#### Information given:
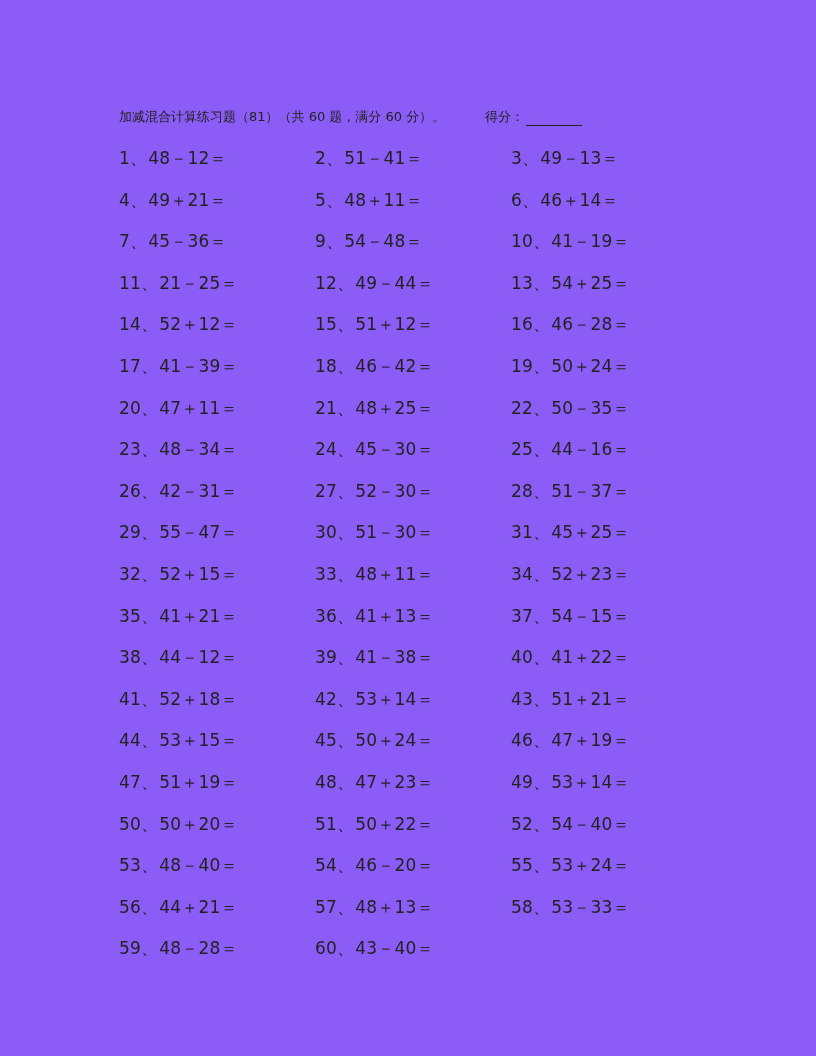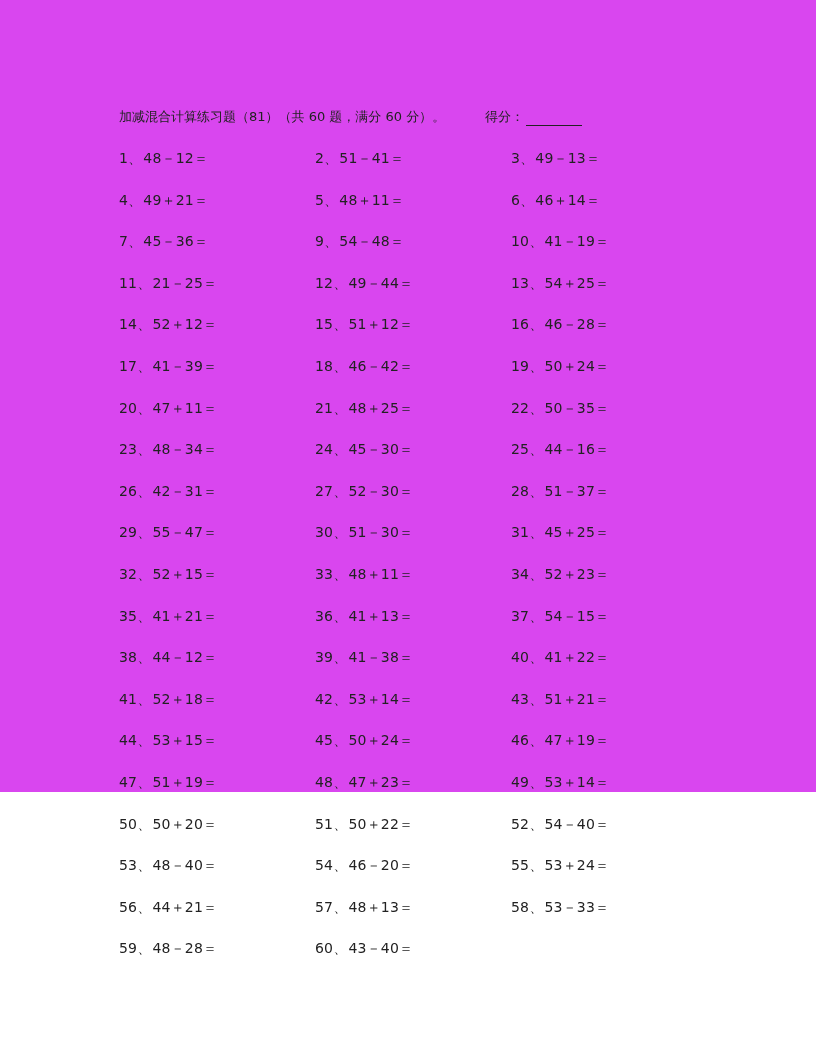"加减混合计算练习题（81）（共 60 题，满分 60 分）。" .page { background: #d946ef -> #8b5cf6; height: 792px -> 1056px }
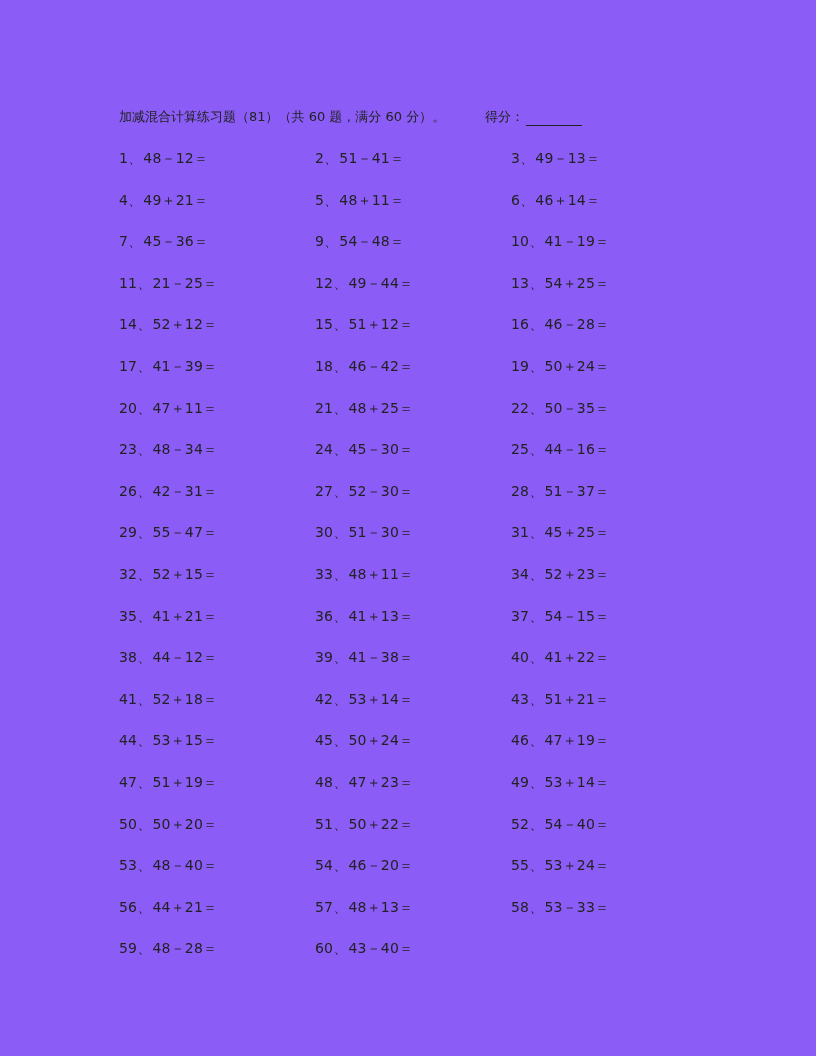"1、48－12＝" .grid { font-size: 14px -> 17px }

--

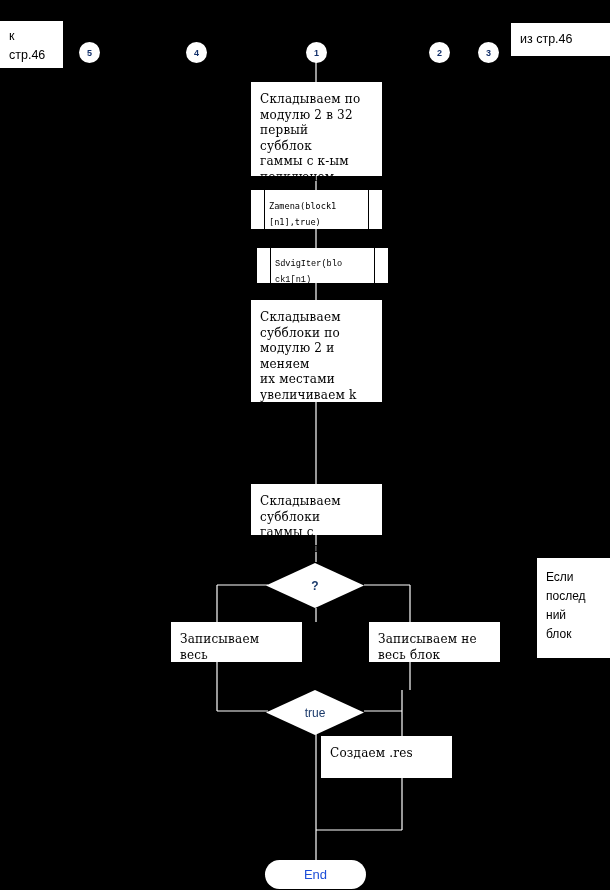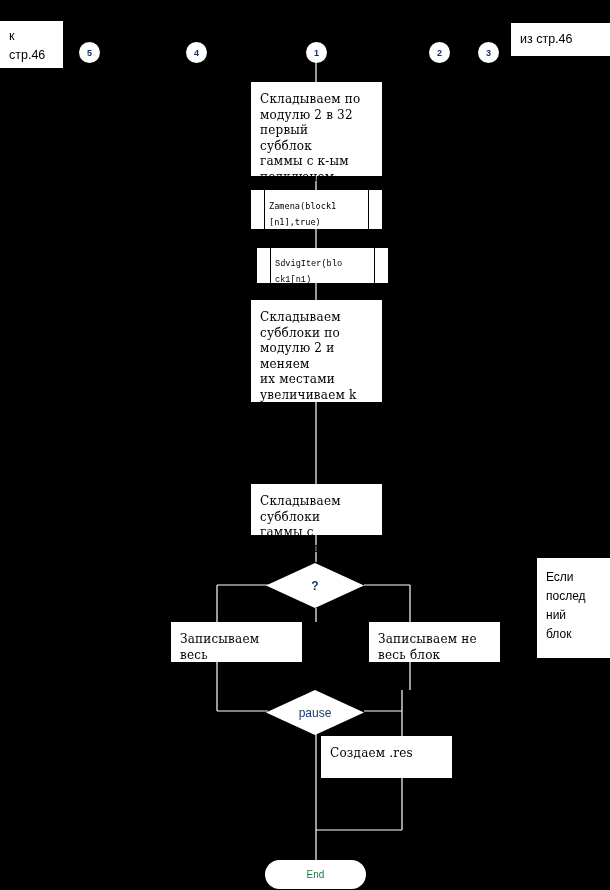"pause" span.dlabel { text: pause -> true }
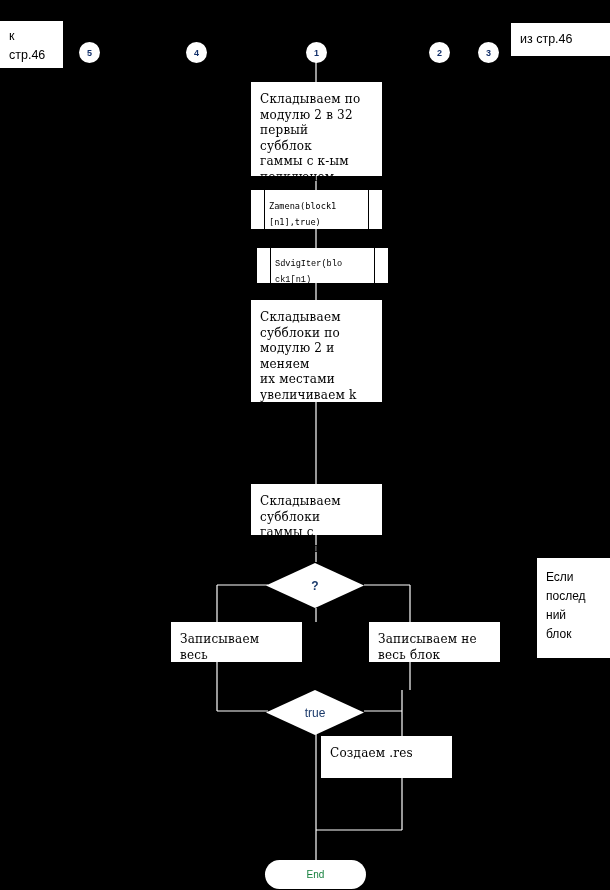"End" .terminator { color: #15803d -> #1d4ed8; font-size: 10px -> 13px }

--

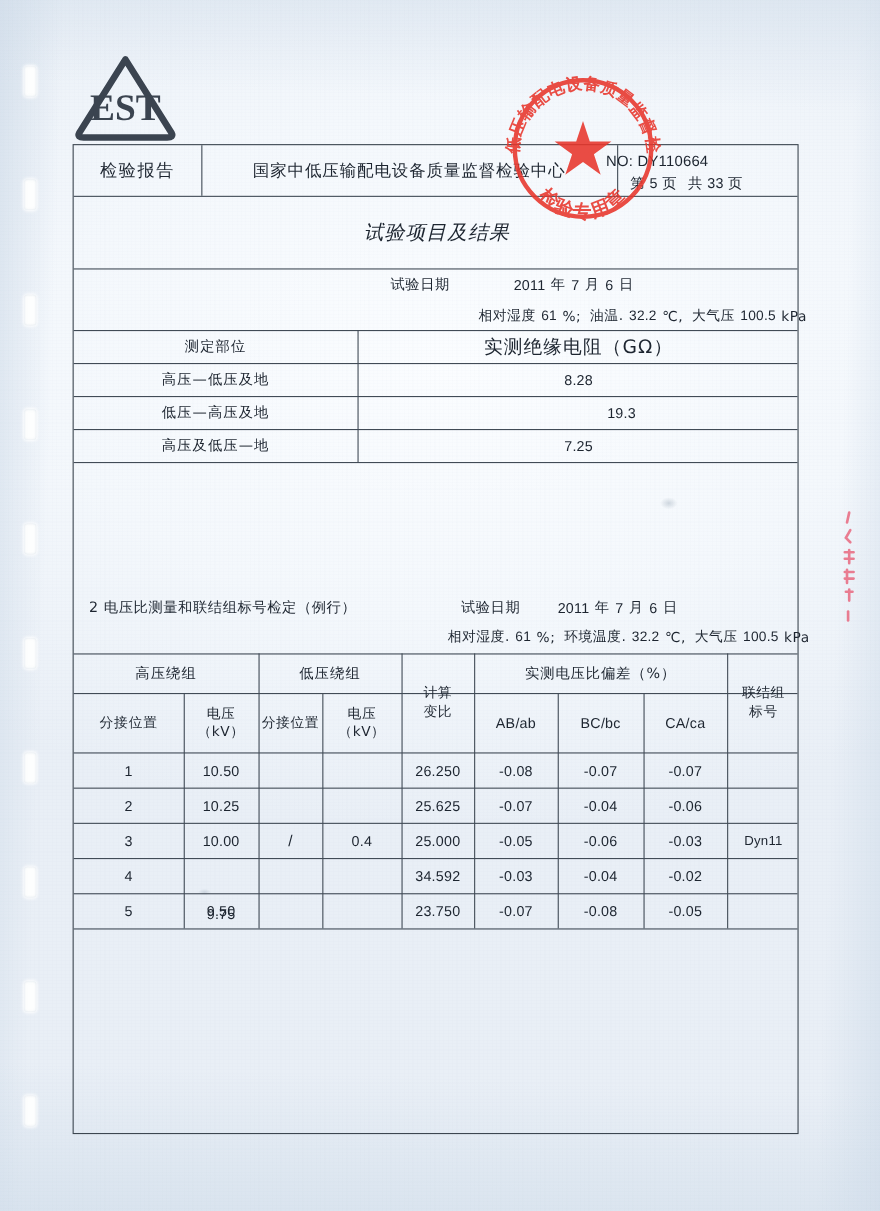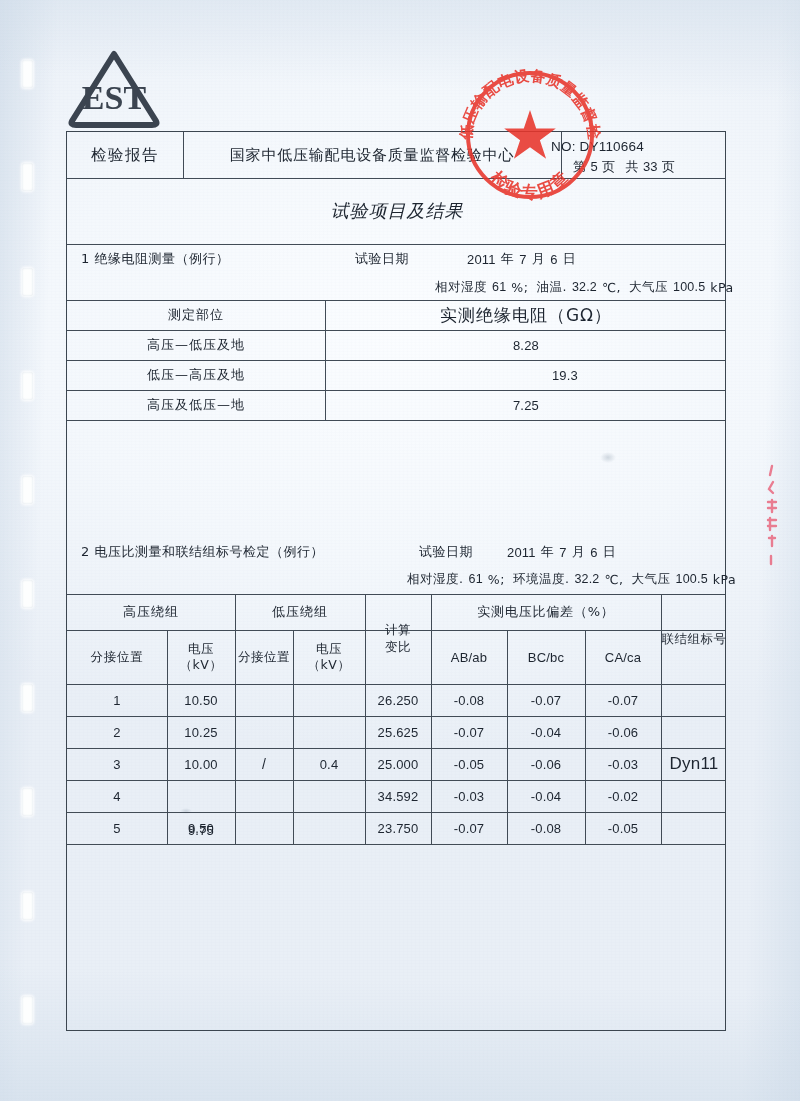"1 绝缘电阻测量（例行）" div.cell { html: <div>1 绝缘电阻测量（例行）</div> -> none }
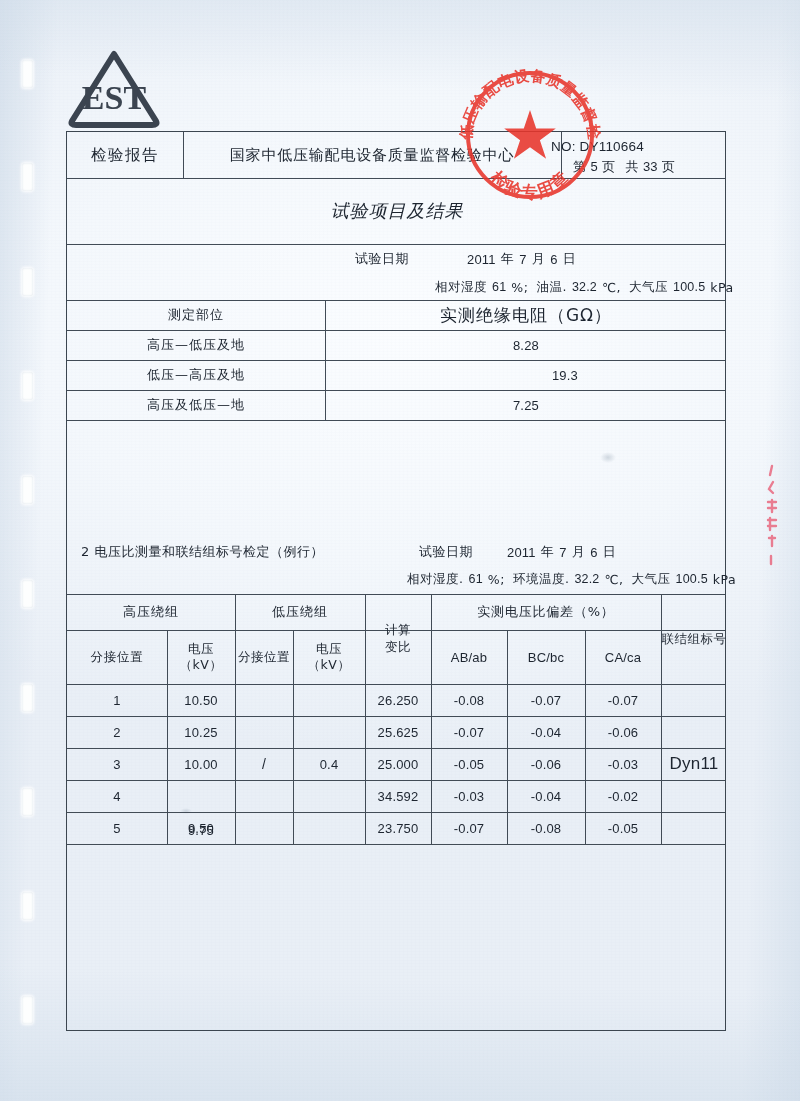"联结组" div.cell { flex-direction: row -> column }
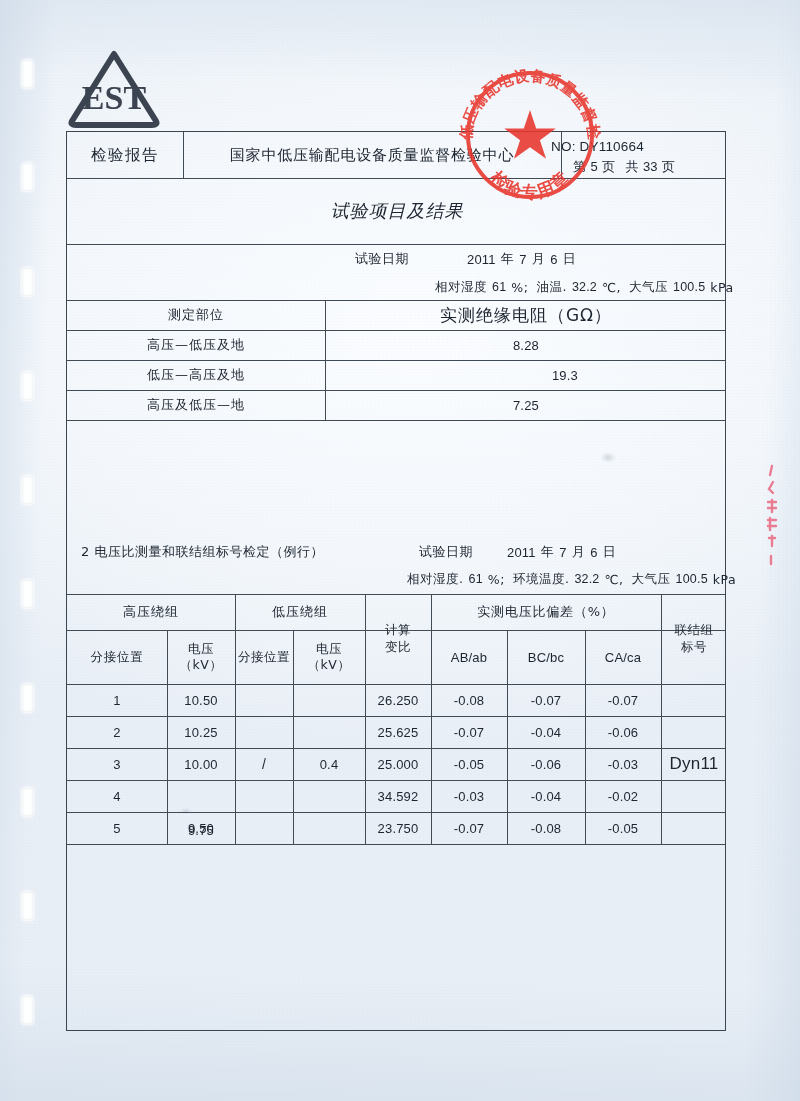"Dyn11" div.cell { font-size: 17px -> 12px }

#### Your goal:
Restate the lines above from the one containing "flex-direction: row ->" through the one containing "font-size: 17px ->", inclusive, exactly and without pictures.

#### Output below:
"联结组" div.cell { flex-direction: row -> column }
"Dyn11" div.cell { font-size: 17px -> 12px }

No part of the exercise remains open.